- **Exercise instructions**: With all pictures omitted, return verbatim the lines from the beginning of the records below through the line containing "font-size:13px; color:#111; display:flex;".

-------- Dataset extract

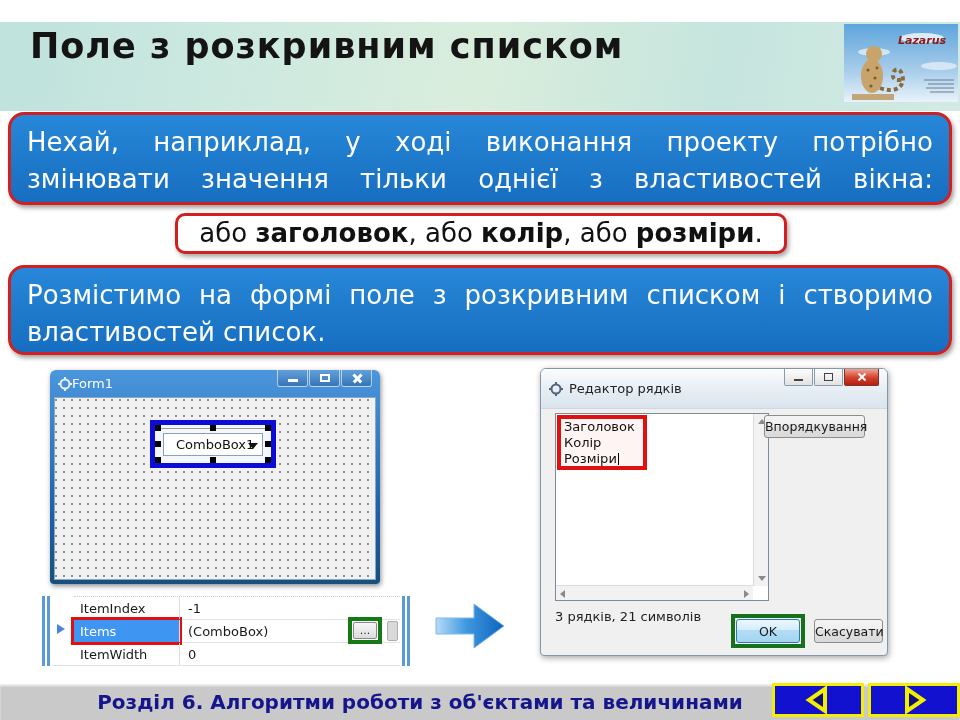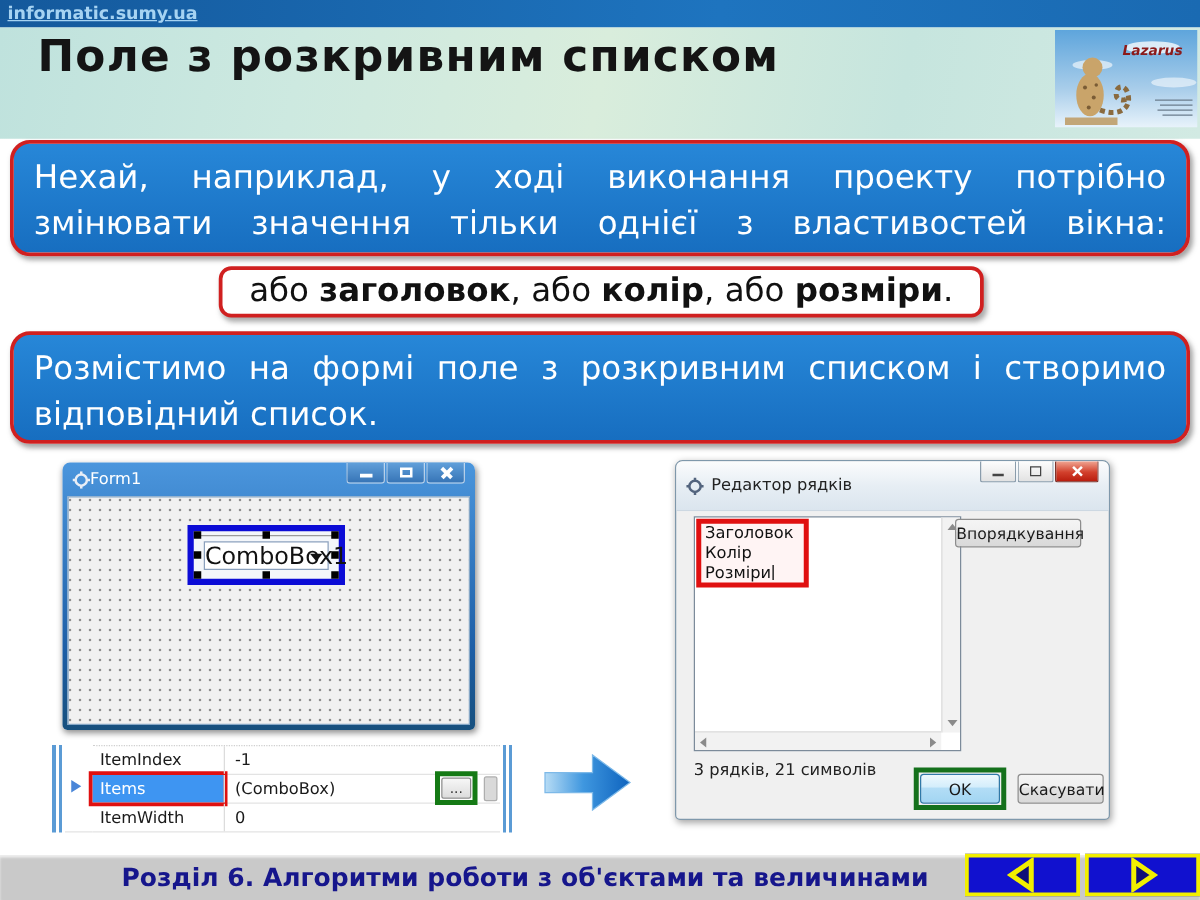--- a/index.html
+++ b/index.html
@@ -39,21 +39,21 @@
     background:linear-gradient(rgba(120,170,215,.5),rgba(40,90,150,.5)); border-radius:0 0 3px 3px;
     position:relative; cursor:pointer; }
   .glyph-min { position:absolute; left:10px; top:9px; width:10px; height:3px; background:#fff; }
   .glyph-max { position:absolute; left:10px; top:4px; width:10px; height:8px; border:2px solid #fff; }
   .xbar { position:absolute; left:10px; top:7px; width:11px; height:2.5px; background:#fff; }
   .x1 { transform:rotate(45deg); } .x2 { transform:rotate(-45deg); }
   .formclient { position:relative; width:322px; height:183px; background:#f1f1f1; border:1px solid #86a7c6;
     background-image:radial-gradient(circle,#8f8f8f 1px,transparent 1.3px); background-size:8px 8px; background-position:5px 6px; }
   .selbox { position:absolute; left:95px; top:22px; width:126px; height:48px; border:5px solid #0c0cd6; background:#f3f6fa; }
   .combo { position:absolute; left:8px; top:8px; width:100px; height:23px; background:#fff; border:1px solid #8aa0bd;
-    font-size:19px; color:#111; display:flex; align-items:center; padding-left:0; cursor:pointer; }
+    font-size:13px; color:#111; display:flex; align-items:center; padding-left:12px; cursor:pointer; }
   .dd-arrow { position:absolute; right:4px; top:9px; width:0; height:0; border-left:5px solid transparent;
     border-right:5px solid transparent; border-top:6px solid #111; }
   .handle { position:absolute; width:6px; height:6px; background:#000; }
   .h-tl{left:0;top:0} .h-tm{left:55px;top:0} .h-tr{right:0;top:0}
   .h-ml{left:0;top:16px} .h-mr{right:0;top:16px}
   .h-bl{left:0;bottom:0} .h-bm{left:55px;bottom:0} .h-br{right:0;bottom:0}
   .selline { position:absolute; left:3px; top:3px; width:110px; height:1px; background:#9a9a9a; }
 
   
   .inspector { position:absolute; left:40px; top:596px; width:372px; height:70px; background:#fff; display:flex; font-size:13px; }
@@ -115,23 +115,20 @@
     display:flex; align-items:center; justify-content:center; cursor:pointer; }
   .nav-prev { left:772px; } .nav-next { left:868px; }
 
   .gearicon { flex:0 0 auto; }
 </style>
 </head>
 <body>
 
 <div class="stage">
 
-  <div class="topbar">
-    <span class="sitelink">informatic.sumy.ua</span>
-  </div>
 
   <div class="titleband">
     <div class="title">
       <div>Поле з розкривним списком</div>
     </div>
     <svg class="logo" viewBox="0 0 114 78">
       <defs>
         <linearGradient id="sky" x1="0" y1="0" x2="0" y2="1">
           <stop offset="0" stop-color="#5ea5dc"></stop>
             <stop offset="0.6" stop-color="#a8cdea"></stop>
@@ -164,21 +161,21 @@
 
   <div class="bluebox box1">
     <div class="jline">Нехай, наприклад, у ході виконання проекту потрібно</div>
     <div class="jline">змінювати значення тільки однієї з властивостей вікна:</div>
   </div>
 
   <div class="whitebox"><span>або </span><b>заголовок</b><span>, або </span><b>колір</b><span>, або </span><b>розміри</b><span>.</span></div>
 
   <div class="bluebox box3">
     <div class="jline">Розмістимо на формі поле з розкривним списком і створимо</div>
-    <div>відповідний список.</div>
+    <div>властивостей список.</div>
   </div>
 
   <div class="formwin">
     <div class="formtitle">
       <svg class="gearicon" width="14" height="14" viewBox="0 0 14 14">
         <circle cx="7" cy="7" r="4.5" fill="none" stroke="#e8eef6" stroke-width="2"></circle>
         <g stroke="#e8eef6" stroke-width="2">
           <line x1="7" y1="0" x2="7" y2="3"></line>
             <line x1="7" y1="11" x2="7" y2="14"></line>
           <line x1="0" y1="7" x2="3" y2="7"></line>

----------------

- **Response box**:
--- a/index.html
+++ b/index.html
@@ -39,21 +39,21 @@
     background:linear-gradient(rgba(120,170,215,.5),rgba(40,90,150,.5)); border-radius:0 0 3px 3px;
     position:relative; cursor:pointer; }
   .glyph-min { position:absolute; left:10px; top:9px; width:10px; height:3px; background:#fff; }
   .glyph-max { position:absolute; left:10px; top:4px; width:10px; height:8px; border:2px solid #fff; }
   .xbar { position:absolute; left:10px; top:7px; width:11px; height:2.5px; background:#fff; }
   .x1 { transform:rotate(45deg); } .x2 { transform:rotate(-45deg); }
   .formclient { position:relative; width:322px; height:183px; background:#f1f1f1; border:1px solid #86a7c6;
     background-image:radial-gradient(circle,#8f8f8f 1px,transparent 1.3px); background-size:8px 8px; background-position:5px 6px; }
   .selbox { position:absolute; left:95px; top:22px; width:126px; height:48px; border:5px solid #0c0cd6; background:#f3f6fa; }
   .combo { position:absolute; left:8px; top:8px; width:100px; height:23px; background:#fff; border:1px solid #8aa0bd;
-    font-size:19px; color:#111; display:flex; align-items:center; padding-left:0; cursor:pointer; }
+    font-size:13px; color:#111; display:flex; align-items:center; padding-left:12px; cursor:pointer; }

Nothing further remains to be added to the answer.